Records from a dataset

= = = = =

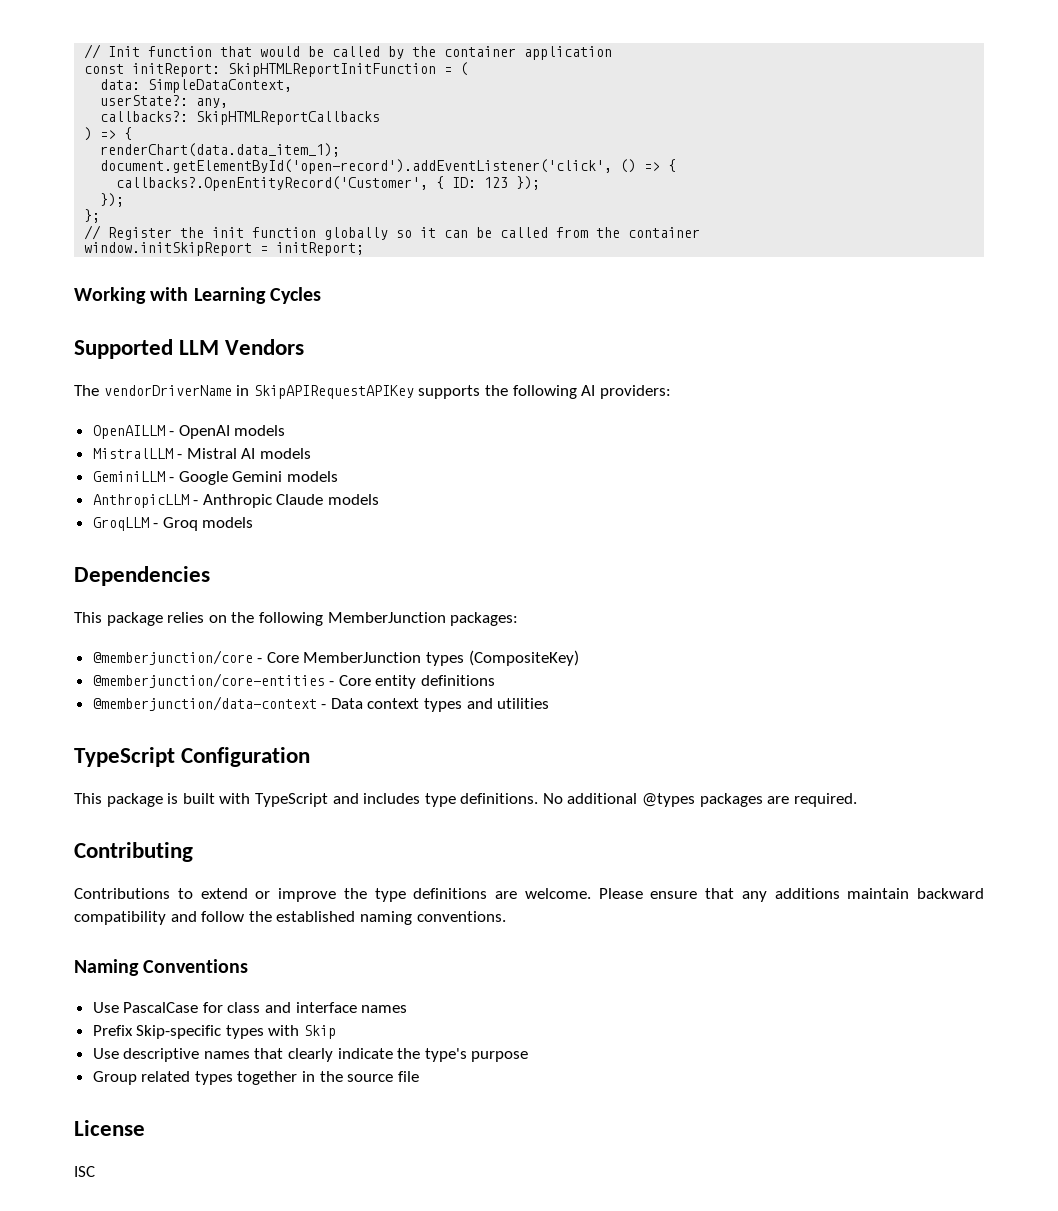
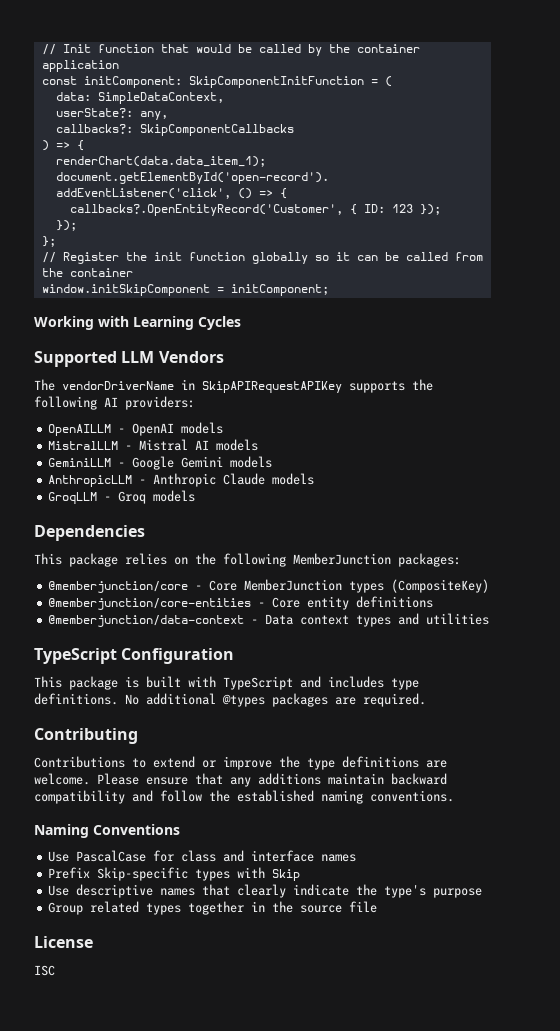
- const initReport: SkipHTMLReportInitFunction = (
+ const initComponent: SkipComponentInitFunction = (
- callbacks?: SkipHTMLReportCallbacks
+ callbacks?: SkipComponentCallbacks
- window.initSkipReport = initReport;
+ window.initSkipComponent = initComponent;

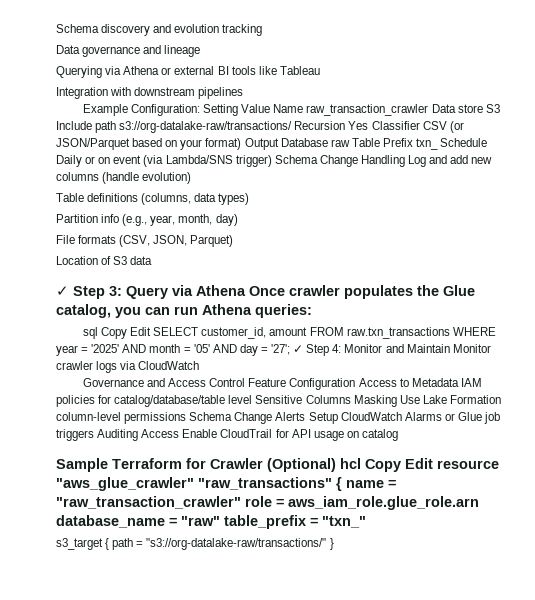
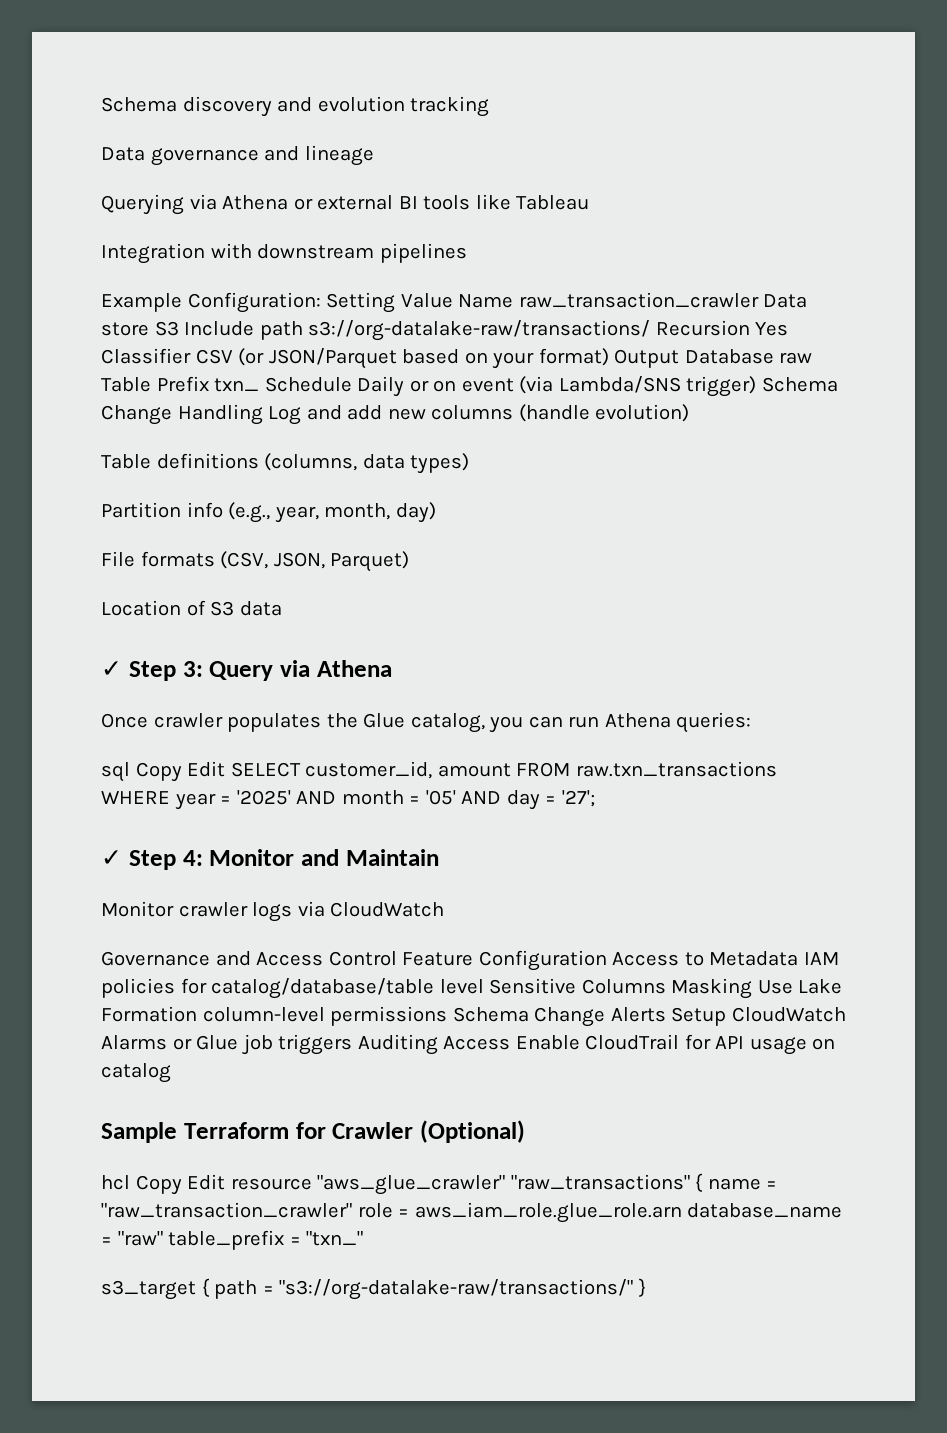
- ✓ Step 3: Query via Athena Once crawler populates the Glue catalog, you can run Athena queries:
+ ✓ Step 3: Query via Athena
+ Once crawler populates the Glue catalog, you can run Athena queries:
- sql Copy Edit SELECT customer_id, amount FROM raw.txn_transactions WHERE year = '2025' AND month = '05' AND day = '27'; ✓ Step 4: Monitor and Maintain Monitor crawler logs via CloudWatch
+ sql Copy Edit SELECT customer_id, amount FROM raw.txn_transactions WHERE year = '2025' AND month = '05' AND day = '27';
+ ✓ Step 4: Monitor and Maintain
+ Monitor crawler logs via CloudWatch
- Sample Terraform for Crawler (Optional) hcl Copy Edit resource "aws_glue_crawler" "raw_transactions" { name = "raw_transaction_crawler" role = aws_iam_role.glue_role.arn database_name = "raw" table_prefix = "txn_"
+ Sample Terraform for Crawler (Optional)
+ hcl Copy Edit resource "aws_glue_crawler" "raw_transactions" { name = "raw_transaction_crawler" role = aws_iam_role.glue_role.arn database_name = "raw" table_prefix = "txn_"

= = = = =

*Assignment*
What you return must be every entry, word for word, without any pictures.

*Reply to the exercise*
- const initReport: SkipHTMLReportInitFunction = (
+ const initComponent: SkipComponentInitFunction = (
- callbacks?: SkipHTMLReportCallbacks
+ callbacks?: SkipComponentCallbacks
- window.initSkipReport = initReport;
+ window.initSkipComponent = initComponent;

- ✓ Step 3: Query via Athena Once crawler populates the Glue catalog, you can run Athena queries:
+ ✓ Step 3: Query via Athena
+ Once crawler populates the Glue catalog, you can run Athena queries:
- sql Copy Edit SELECT customer_id, amount FROM raw.txn_transactions WHERE year = '2025' AND month = '05' AND day = '27'; ✓ Step 4: Monitor and Maintain Monitor crawler logs via CloudWatch
+ sql Copy Edit SELECT customer_id, amount FROM raw.txn_transactions WHERE year = '2025' AND month = '05' AND day = '27';
+ ✓ Step 4: Monitor and Maintain
+ Monitor crawler logs via CloudWatch
- Sample Terraform for Crawler (Optional) hcl Copy Edit resource "aws_glue_crawler" "raw_transactions" { name = "raw_transaction_crawler" role = aws_iam_role.glue_role.arn database_name = "raw" table_prefix = "txn_"
+ Sample Terraform for Crawler (Optional)
+ hcl Copy Edit resource "aws_glue_crawler" "raw_transactions" { name = "raw_transaction_crawler" role = aws_iam_role.glue_role.arn database_name = "raw" table_prefix = "txn_"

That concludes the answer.